Se basant sur les conclusions d’un seul expert du CNRS, le scribe inconnu répertorie tous les lieux communs du Café de commerce journalistico-écologique, dont rien ni personne ne peut affirmer la véracité.

En effet, il n’est pas prouvé que le réchauffement climatique, constaté et réel, soit dû à l’activité industrielle productrice de CO2. Yves Lenoir, chercheur à l’Ecole des Mines de Paris, note que le réchauffement a commencé à se manifester sous Louis XIV, avec fontes de glaces et recul des glaciers. Où sont, à cette époque, les responsabilités industrielles ? Dans les manufactures créées par Colbert ?

La projection des tendances actuelles dans l’avenir n’a aucune signification, à moins de vouloir se spécialiser dans le catastrophisme, attitude qui permet de justifier toutes les contraintes contre la liberté des hommes au nom de la sauvegarde de la planète. En effet, personne ne peut dire si le phénomène est durable ou non, s’il va s’accentuer ou non, s’il est dû à l’action des hommes ou non.

Le protocole de Kyoto, prétexte évoqué par nos belles âmes gauloises, pour fustiger « ces salauds d’Amerloques, menés par Bush le sanguinaire, premier pollueur de la planète », qui ne l’ont pas signé, mérite qu’on s’y arrête quelques minutes et qu’on rétablisse la réalité des faits.

C’est l’aspect coercitif du protocole de Kyoto, le caractère autoritaire des procédures qui ont provoqué le refus américain : imposer à l’industrie des coûts sans rapport avec les bénéfices attendus. L’Amérique est à la pointe d’une autre approche environnementaliste qui introduit la notion de droits à polluer, plus souple et plus conforme avec la réalité des activités humaines. Ajoutons que la notion « kyotesque » de la restriction des émissions de CO2, avec des quotas par pays, est combattue par celle de la recherche japonaise et américaine qui tend à développer des solutions technologiques pour piéger le CO2.

De plus, il faudrait voir entre Etats signataires et non signataires du protocole, quels sont ceux qui font des efforts pour réduire la pollution et ceux qui en font moins ou peu. Histoire de rire, même si cette histoire ne prête pas à rire.

Enfin, cette infamante définition des USA comme « premier pollueur de la planète », n’en déplaise à nos marxistes à tête de linotte, est fausse. Il faut ramener la production industrielle d’un pays au nombre de ses habitants.

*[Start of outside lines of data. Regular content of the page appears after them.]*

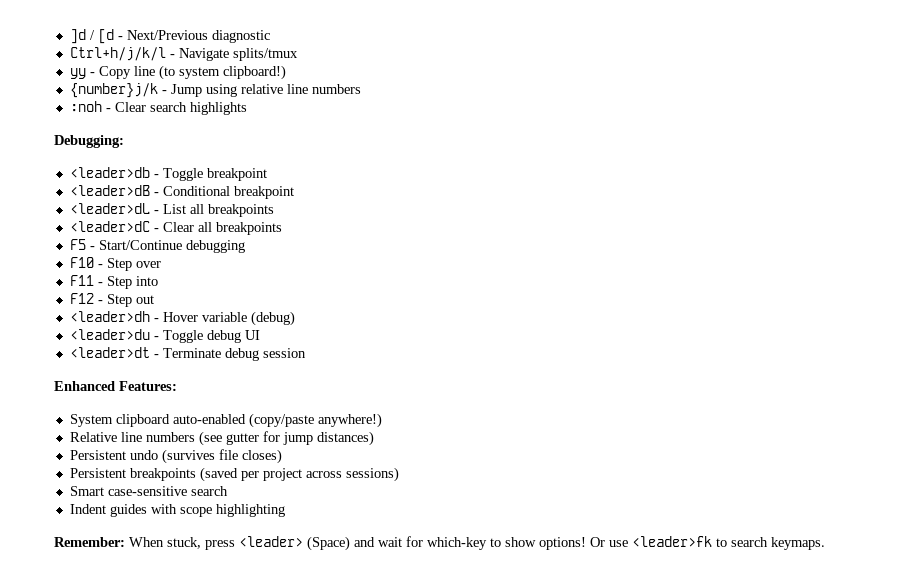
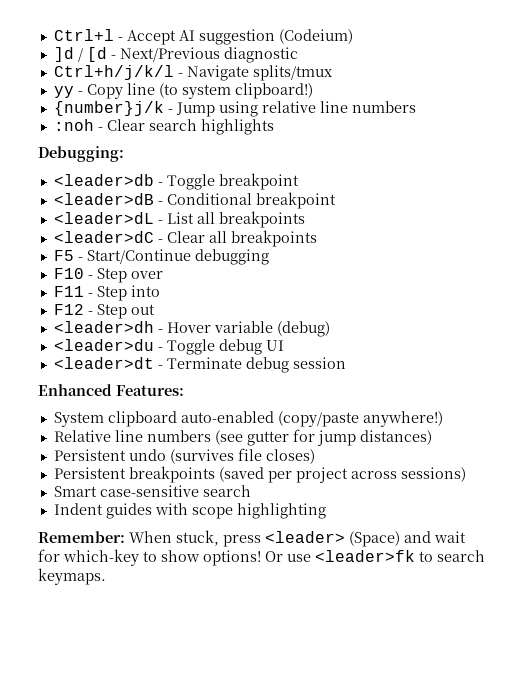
+ Ctrl+l - Accept AI suggestion (Codeium)

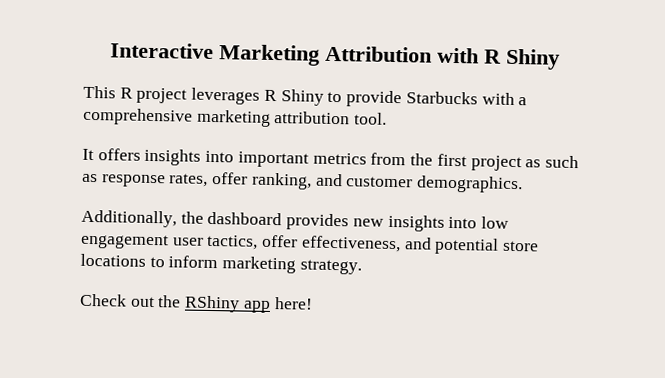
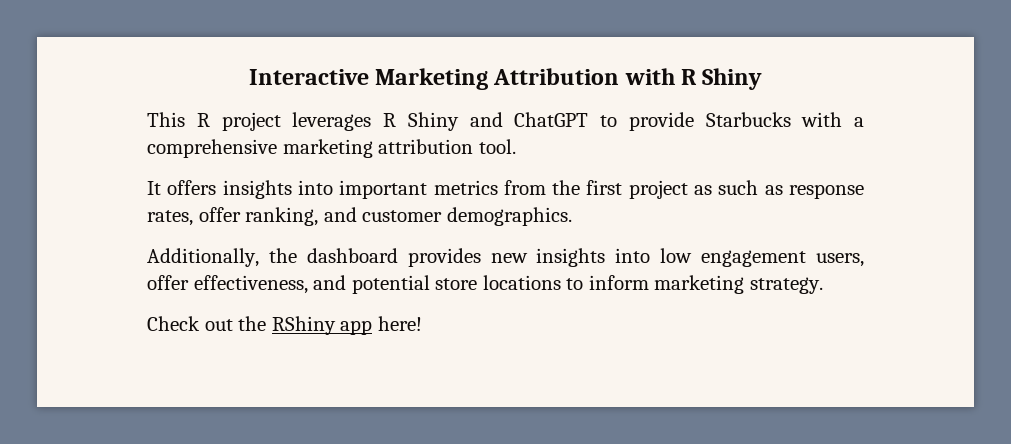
- This R project leverages R Shiny to provide Starbucks with a comprehensive marketing attribution tool.
+ This R project leverages R Shiny and ChatGPT to provide Starbucks with a comprehensive marketing attribution tool.
- Additionally, the dashboard provides new insights into low engagement user tactics, offer effectiveness, and potential store locations to inform marketing strategy.
+ Additionally, the dashboard provides new insights into low engagement users, offer effectiveness, and potential store locations to inform marketing strategy.

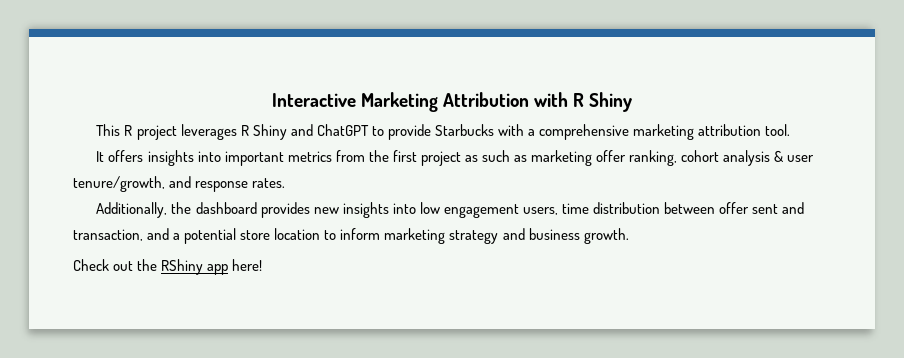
- It offers insights into important metrics from the first project as such as response rates, offer ranking, and customer demographics.
+ It offers insights into important metrics from the first project as such as marketing offer ranking, cohort analysis & user tenure/growth, and response rates.
- Additionally, the dashboard provides new insights into low engagement users, offer effectiveness, and potential store locations to inform marketing strategy.
+ Additionally, the dashboard provides new insights into low engagement users, time distribution between offer sent and transaction, and a potential store location to inform marketing strategy and business growth.

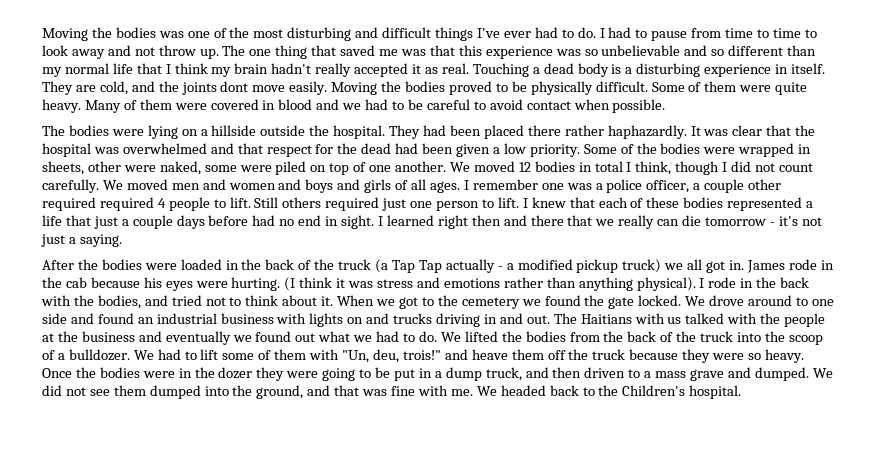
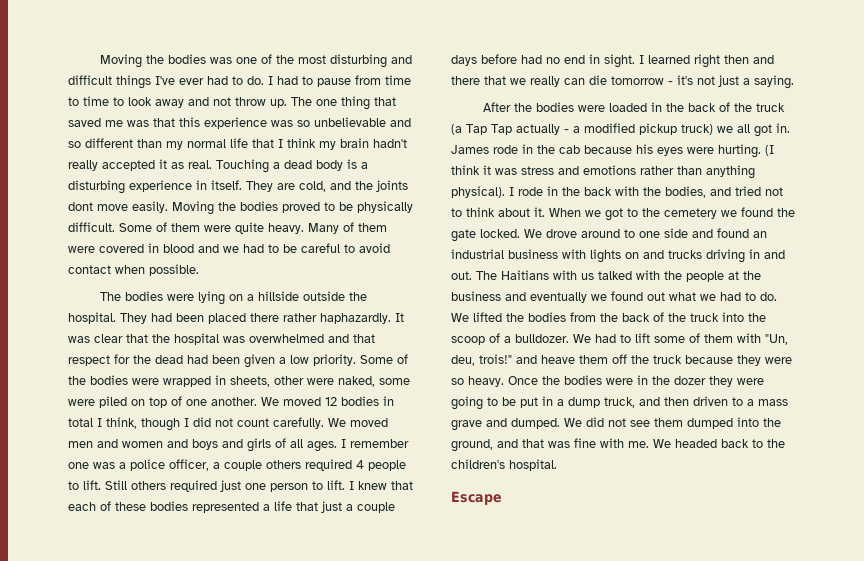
- I remember one was a police officer, a couple other required required 4 people to lift.
+ I remember one was a police officer, a couple others required 4 people to lift.
- We headed back to the Children's hospital.
+ We headed back to the children's hospital.
+ Escape

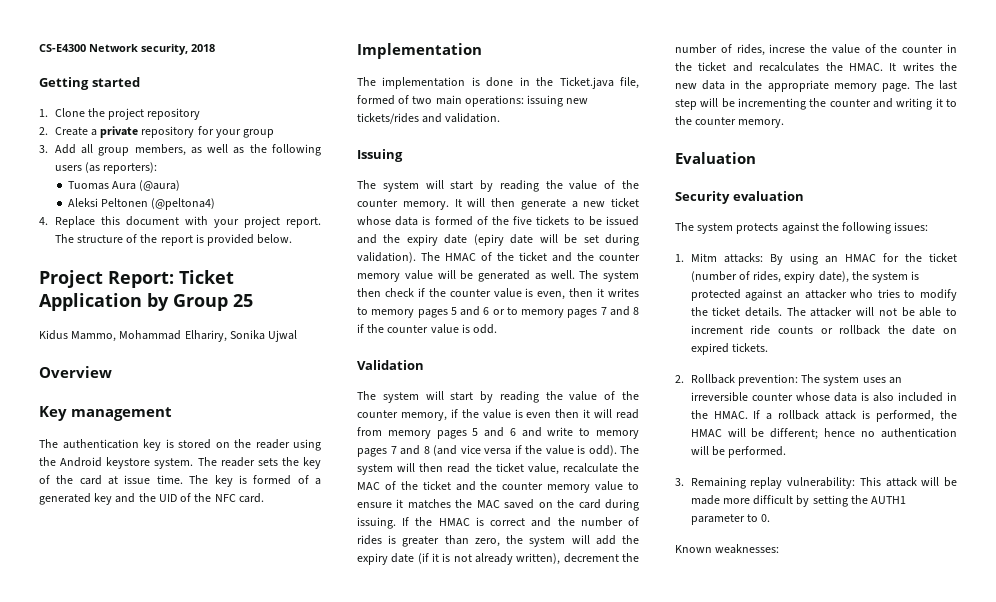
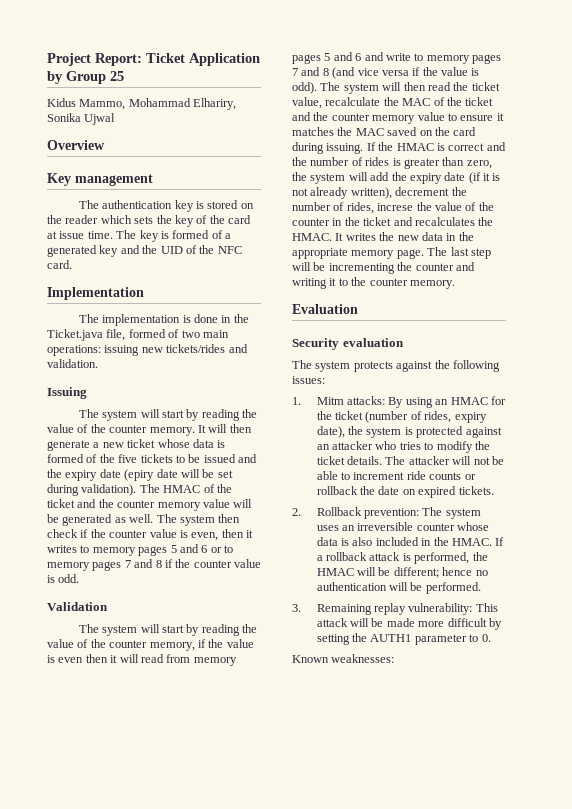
- CS-E4300 Network security, 2018
- Getting started
- 1. Clone the project repository
- 2. Create a private repository for your group
- 3. Add all group members, as well as the following users (as reporters):
- Tuomas Aura (@aura)
- Aleksi Peltonen (@peltona4)
- 4. Replace this document with your project report. The structure of the report is provided below.
- The authentication key is stored on the reader using the Android keystore system. The reader sets the key of the card at issue time.
+ The authentication key is stored on the reader which sets the key of the card at issue time.

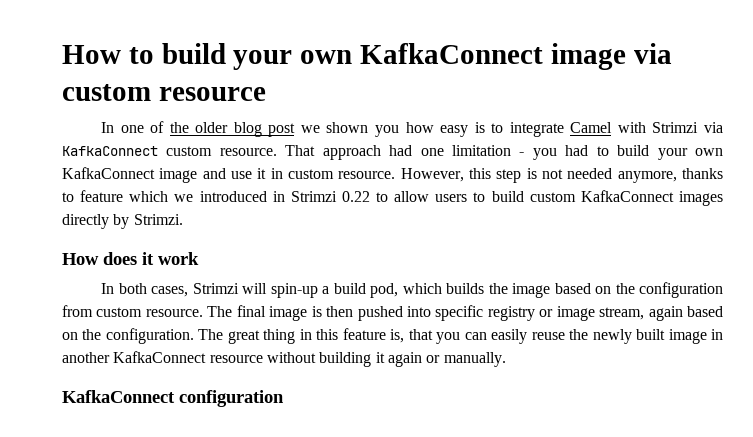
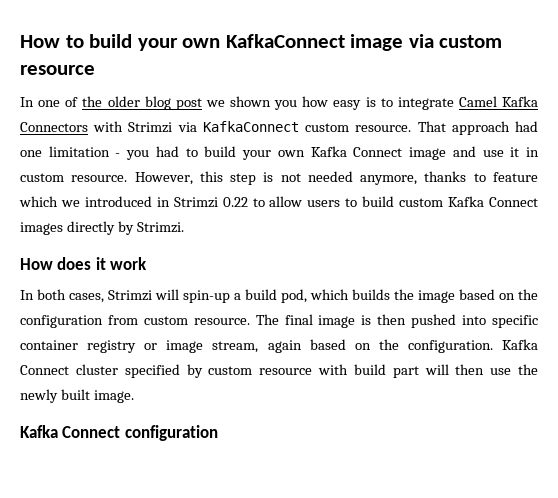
- In one of the older blog post we shown you how easy is to integrate Camel with Strimzi via KafkaConnect custom resource.
+ In one of the older blog post we shown you how easy is to integrate Camel Kafka Connectors with Strimzi via KafkaConnect custom resource.
- That approach had one limitation - you had to build your own KafkaConnect image and use it in custom resource.
+ That approach had one limitation - you had to build your own Kafka Connect image and use it in custom resource.
- However, this step is not needed anymore, thanks to feature which we introduced in Strimzi 0.22 to allow users to build custom KafkaConnect images directly by Strimzi.
+ However, this step is not needed anymore, thanks to feature which we introduced in Strimzi 0.22 to allow users to build custom Kafka Connect images directly by Strimzi.
- The final image is then pushed into specific registry or image stream, again based on the configuration.
+ The final image is then pushed into specific container registry or image stream, again based on the configuration.
- The great thing in this feature is, that you can easily reuse the newly built image in another KafkaConnect resource without building it again or manually.
- KafkaConnect configuration
+ Kafka Connect cluster specified by custom resource with build part will then use the newly built image.
+ Kafka Connect configuration

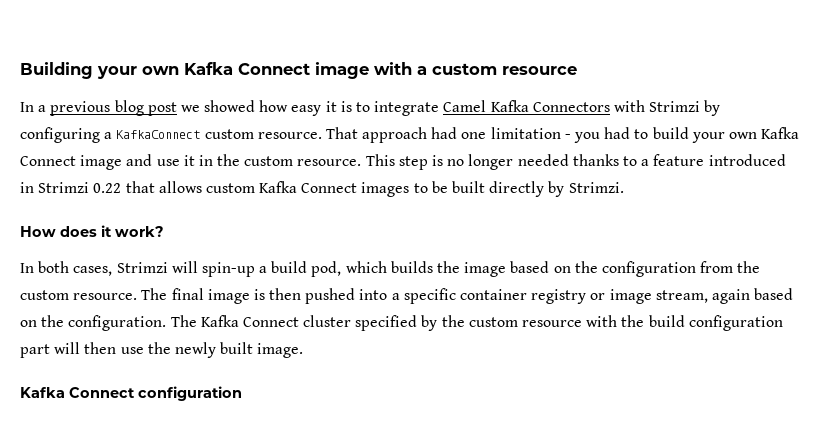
- How to build your own KafkaConnect image via custom resource
+ Building your own Kafka Connect image with a custom resource
- In one of the older blog post we shown you how easy is to integrate Camel Kafka Connectors with Strimzi via KafkaConnect custom resource.
+ In a previous blog post we showed how easy it is to integrate Camel Kafka Connectors with Strimzi by configuring a KafkaConnect custom resource.
- That approach had one limitation - you had to build your own Kafka Connect image and use it in custom resource. However, this step is not needed anymore, thanks to feature which we introduced in Strimzi 0.22 to allow users to build custom Kafka Connect images directly by Strimzi.
+ That approach had one limitation - you had to build your own Kafka Connect image and use it in the custom resource. This step is no longer needed thanks to a feature introduced in Strimzi 0.22 that allows custom Kafka Connect images to be built directly by Strimzi.
- How does it work
+ How does it work?
- In both cases, Strimzi will spin-up a build pod, which builds the image based on the configuration from custom resource.
+ In both cases, Strimzi will spin-up a build pod, which builds the image based on the configuration from the custom resource.
- The final image is then pushed into specific container registry or image stream, again based on the configuration.
+ The final image is then pushed into a specific container registry or image stream, again based on the configuration.
- Kafka Connect cluster specified by custom resource with build part will then use the newly built image.
+ The Kafka Connect cluster specified by the custom resource with the build configuration part will then use the newly built image.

Ainsi, les émissions de CO2 par habitant (cliquez sur le graphique ci-dessus, extrait du site « Libres ») mettent les USA au sixième rang mondial, juste avant le Luxembourg.

Dans ce domaine, comme dans d’autres (notamment les OGM), vouloir, à notre époque, accèder à la vérité n’est pas descendre un long fleuve tranquille. Parce qu’il existe deux types d’informateurs : les scientifiques honnêtes et compétents d’un côté et les  instillateurs de mensonges et d’idéologies (c’est la même chose) de l’autre. Que l’homme de la rue ne sache plus faire la différence entre les premiers et les seconds, est une preuve que la propagande, de nos jours, a envahi les médias au détriment de la connaissance.